QUESTIONS, QUESTIONS AND MORE QUESTIONS

Are the Browns far removed from the rest of the teams in the AFC North, as their 0-16 record this season would seem to suggest?

Or are they closer than we think, which seems far-fetched to ask based, again, on that winless mark?

Or – and how’s this for riding the fence? – are they somewhere in between?

Those are great questions. They really are. For until the Browns get competitive in their own division, they have no chance to be competitive overall.

The Pittsburgh Steelers were 13-3 and dominated the division again this year, but with the way they got pushed around – dominated, really — in Sunday’s divisional loss, you have to wonder if their era might be coming to a close sooner rather than later.

Or was it just a misstep in that, for some unexplainable reason, the second-seeded Steelers actually looked past the No. 3 Jacksonville Jaguars, a team that had blistered their backside to the tune of 30-9 during the regular season?

The Baltimore Ravens had a playoff berth in their hip pocket but let it slip away with a bad, last-minute loss to a lousy Cincinnati Bengals team in the finale. So did they just misstep, too, or is that near-miss going to be their last hurrah for a while?

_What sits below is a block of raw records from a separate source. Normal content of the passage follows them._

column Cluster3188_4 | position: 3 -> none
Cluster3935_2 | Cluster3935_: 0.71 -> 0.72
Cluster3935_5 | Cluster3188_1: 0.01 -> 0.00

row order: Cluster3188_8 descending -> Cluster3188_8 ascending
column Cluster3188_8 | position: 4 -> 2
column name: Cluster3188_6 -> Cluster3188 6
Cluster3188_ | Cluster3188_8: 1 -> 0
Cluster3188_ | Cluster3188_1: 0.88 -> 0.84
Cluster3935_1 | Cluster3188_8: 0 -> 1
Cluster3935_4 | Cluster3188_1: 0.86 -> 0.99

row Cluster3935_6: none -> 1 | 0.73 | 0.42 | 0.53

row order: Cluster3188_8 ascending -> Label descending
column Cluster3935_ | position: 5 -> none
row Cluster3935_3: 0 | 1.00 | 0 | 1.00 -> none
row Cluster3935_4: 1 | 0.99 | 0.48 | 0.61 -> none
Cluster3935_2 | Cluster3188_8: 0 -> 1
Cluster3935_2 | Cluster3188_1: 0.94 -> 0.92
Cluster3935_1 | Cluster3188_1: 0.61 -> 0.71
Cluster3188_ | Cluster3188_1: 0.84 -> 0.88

And as for the Bengals, they have been getting worse every year as their talent base has dwindled appreciably. Their time seems to have come and gone. Andy Dalton has proven beyond any shadow of a doubt that he is not the quarterback to take a team even one step into the playoffs, and the Bengals are stuck with him because of his contract.

But the Bengals play like world-beaters against the Browns, so if they can’t get any closer than that to Cincinnati, the third-best team in the division, how can head coach Hue Jackson’s team expect to close the gap on Baltimore and Pittsburgh?